Forty-eight hours. Two days?

My heart rate spikes, the monitor’s beeping suddenly speeding up. One of the guys by the door shifts his weight, glancing over.

“No,” the doctor says sharply, palm pressing against my sternum to keep me from trying to sit up. “Do not move fast. Your brain needs time. You move too quickly, you’re going to vomit and pass out again, and I am not in the mood to intubate you on this mattress.”

“And Kiara,” I rasp.

My throat burns, the words scraping through it like glass.

“Kiara?”

He exhales through his nose. It’s the first sign of anything like discomfort.

“I’m handling your head injury first,” he says. “Then we’ll talk.”

Wrong answer.

I shove against the mattress, trying to push myself up on my elbows. The room immediately punishes me—one violent spin, a flash of black at the edges of my vision, nausea slamming into me so hard I gag. The doctor and the nearest man react at the same time, pinning my shoulders and forearm back to the bed.

“Lie down,” the doctor orders, not unkindly, but with the voice of someone who expects obedience.

My chest heaves and I swallow bile, eyes burning.

“If you stand up now, you’ll collapse and you might not wake up as cleanly next time,” Sebastian adds, softer, his face right above me. “You have a moderate concussion. The hit was bad. Brain rattled, short loss of consciousness, memory gap, persistent symptoms. That’s what Grade II means. You do not push it,” he explains.

My eyes flick left, and that’s when I finally notice him.

Adrien.

Lying on the second bed by the far wall. IV in his arm, torso wrapped tight in compression bandages, oxygen tube under his nose. Skin pale, lips cracked, blood crusted in his hair. He’s breathing, shallow, uneven, but breathing.

A small piece of the weight on my chest eases.

The doctor follows my stare.

“He regained consciousness once,” he says quietly. “Very briefly. He’s stable, but he lost a significant amount of blood from the side wound. Hypothermia didn’t help. His temperature is still low, vitals slow but improving. He’s sedated to keep his heart rate down. He was fighting us.” He pauses. “Bullet passedclean through, no organ damage. But the blood loss and the cold pushed him close.”
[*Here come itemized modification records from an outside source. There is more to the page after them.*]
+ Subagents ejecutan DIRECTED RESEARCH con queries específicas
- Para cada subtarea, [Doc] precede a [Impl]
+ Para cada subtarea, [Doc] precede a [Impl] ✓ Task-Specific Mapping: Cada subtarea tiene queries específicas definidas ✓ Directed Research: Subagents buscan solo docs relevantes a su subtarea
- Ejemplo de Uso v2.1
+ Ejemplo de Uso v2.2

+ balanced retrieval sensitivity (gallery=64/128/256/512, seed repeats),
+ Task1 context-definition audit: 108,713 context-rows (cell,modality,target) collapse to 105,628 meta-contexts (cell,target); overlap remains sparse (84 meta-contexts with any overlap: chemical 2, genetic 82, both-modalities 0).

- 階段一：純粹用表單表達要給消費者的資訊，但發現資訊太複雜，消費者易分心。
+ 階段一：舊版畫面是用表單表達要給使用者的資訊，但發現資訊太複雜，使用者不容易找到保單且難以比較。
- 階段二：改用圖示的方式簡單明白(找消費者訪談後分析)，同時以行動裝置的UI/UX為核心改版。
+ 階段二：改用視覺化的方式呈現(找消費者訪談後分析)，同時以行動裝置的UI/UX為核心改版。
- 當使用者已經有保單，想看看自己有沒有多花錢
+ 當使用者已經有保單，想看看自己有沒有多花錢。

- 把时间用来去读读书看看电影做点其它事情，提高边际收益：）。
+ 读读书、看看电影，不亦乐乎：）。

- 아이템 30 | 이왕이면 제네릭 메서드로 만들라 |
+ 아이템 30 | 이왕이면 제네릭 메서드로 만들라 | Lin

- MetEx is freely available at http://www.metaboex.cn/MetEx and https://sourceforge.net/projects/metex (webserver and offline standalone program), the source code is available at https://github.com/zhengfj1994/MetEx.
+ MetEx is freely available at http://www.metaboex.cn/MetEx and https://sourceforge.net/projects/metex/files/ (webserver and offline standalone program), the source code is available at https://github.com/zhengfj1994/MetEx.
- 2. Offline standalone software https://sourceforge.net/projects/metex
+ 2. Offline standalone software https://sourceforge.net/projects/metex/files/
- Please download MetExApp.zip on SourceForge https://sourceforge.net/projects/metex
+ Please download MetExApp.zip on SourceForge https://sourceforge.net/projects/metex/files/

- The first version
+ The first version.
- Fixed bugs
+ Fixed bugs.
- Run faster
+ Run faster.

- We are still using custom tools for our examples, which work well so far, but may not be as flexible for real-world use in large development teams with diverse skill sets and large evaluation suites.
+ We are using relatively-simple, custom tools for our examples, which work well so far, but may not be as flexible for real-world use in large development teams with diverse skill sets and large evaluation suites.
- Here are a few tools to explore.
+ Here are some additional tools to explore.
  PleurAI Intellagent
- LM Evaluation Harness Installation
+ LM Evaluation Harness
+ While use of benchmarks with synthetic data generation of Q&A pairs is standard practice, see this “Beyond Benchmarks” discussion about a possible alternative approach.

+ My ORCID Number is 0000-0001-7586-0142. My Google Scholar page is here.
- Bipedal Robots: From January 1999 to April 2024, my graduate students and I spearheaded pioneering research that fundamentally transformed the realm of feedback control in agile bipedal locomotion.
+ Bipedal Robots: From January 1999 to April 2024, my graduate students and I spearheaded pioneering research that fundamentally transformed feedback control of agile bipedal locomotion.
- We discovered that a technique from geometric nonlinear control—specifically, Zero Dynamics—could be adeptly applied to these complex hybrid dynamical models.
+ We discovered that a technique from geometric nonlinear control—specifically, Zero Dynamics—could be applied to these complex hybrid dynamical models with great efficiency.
I grind my teeth, forcing myself to stay still because he’s right, and I know it. The beeping from the monitor is still too fast. My head feels like it’s packed with wet cement and broken glass.

“Drink,” he says.

He slides an arm under my neck, lifting my head just enough to tip a glass of water to my lips. The movement makes my stomach roll again, but the first swallow is worth it—cold, clean, cutting through the sour taste in my mouth. I take a couple of careful sips before he pulls it back.

“Slow,” he warns. “If you vomit, your head will feel like it’s exploding.”

I sink back into the pillow, breath coming out in short, controlled exhales.

“Light and noise will make it worse for a while,” he continues. “You’ll have headaches, dizziness, maybe trouble focusing, maybe some mood swings. You’ll think straight one moment and feel foggy the next. That’s normal for this kind of trauma.” His gaze sharpens. “But if you get a sudden, severe worsening headache, repeated vomiting, confusion, weakness on one side—I get called immediately. No heroics.”

I stare at him, jaw set. “I don’t have time to rest.” My eyes burn with tears, and my vision blurs.

“You don’t have a brain to spare either,” he snaps back. Then, quieter, “You’re lucky you don’t have a bleed. You want to go from concussion to coma because you can’t stay horizontal for twelve hours?”